The Creator Growth Flywheel, Explained
Part 5 of the Playing House series. New here? Start with Part 1 →
Here's the engine.
The thing that turns a stranger into a buyer, a buyer into a repeat buyer, and a repeat buyer into someone who brings you more strangers. The restaurant around your meal. The system that sells whether or not you posted today. The thing you've been missing this whole time, while you got better and better at making the meal.
It's called the Creator Growth Flywheel. It has five stages. Attract, Engage, Nurture, Retain, Advocate.
Today I'm going to walk you through all five and, more importantly, show you how they connect. Because here's the secret almost everyone misses. The power isn't in any single stage. The power is in the loop. When all five connect, the whole thing starts to spin, and a spinning flywheel gets easier to turn over time, not harder.
That last part is the whole reason I want you to fall in love with this. Let me show you why.

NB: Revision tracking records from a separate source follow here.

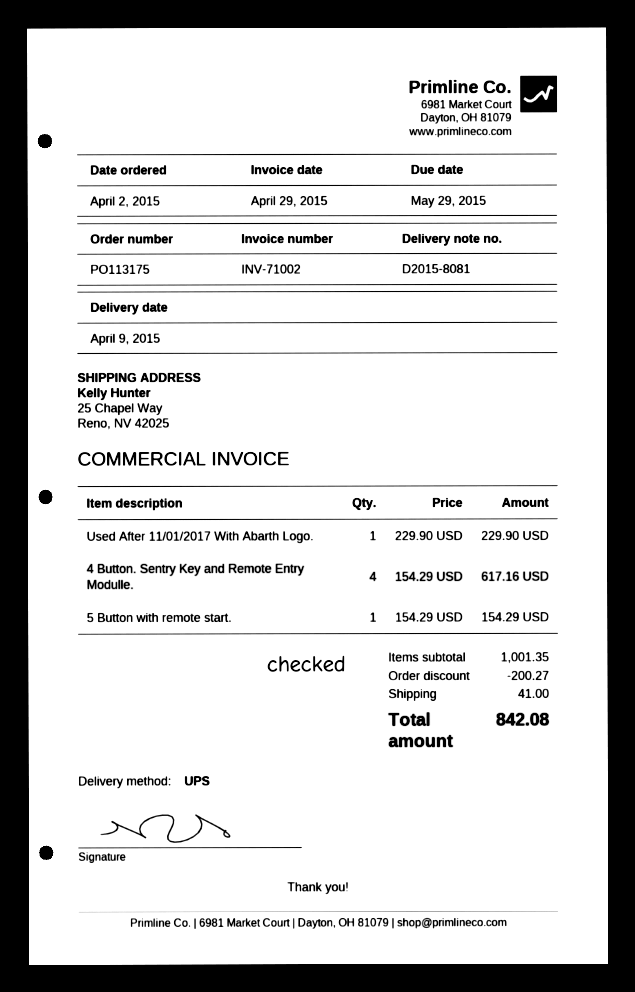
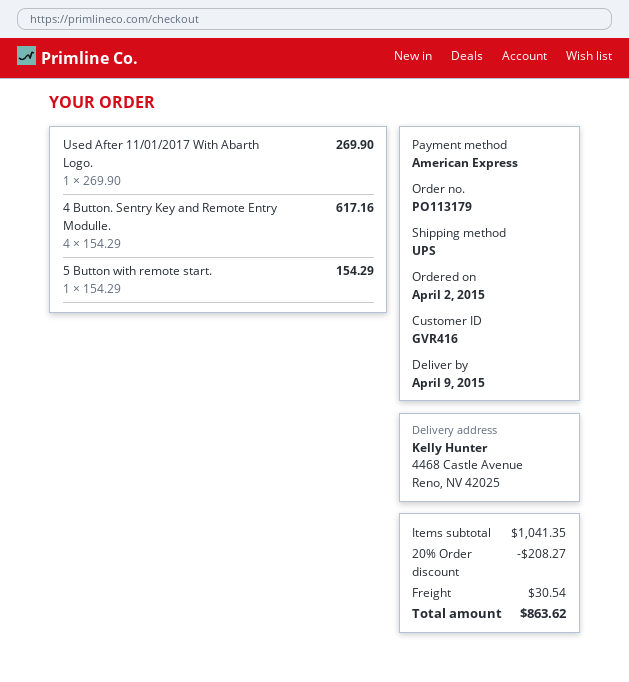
order number: PO113175 -> PO113179
ship to: 25 Chapel Way, Reno, NV 42025 -> 4468 Castle Avenue, Reno, NV 42025
Used After 11/01/2017 With Abarth Logo.: 1 x 229.90 = 229.90 -> 1 x 269.90 = 269.90
subtotal: 1001.35 -> 1041.35
discount: 200.27 -> 208.27
shipping: 41.00 -> 30.54
total: 842.08 -> 863.62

First, why a flywheel and not a funnel
You've probably heard of a sales funnel. People go in the top, some come out the bottom as buyers. A funnel is a one-way trip. People fall through it and then they're done. Out the bottom. Gone. To get more buyers, you have to pour more strangers in the top, forever, by yourself.
A flywheel is a different shape, and the difference will change how you feel about the work.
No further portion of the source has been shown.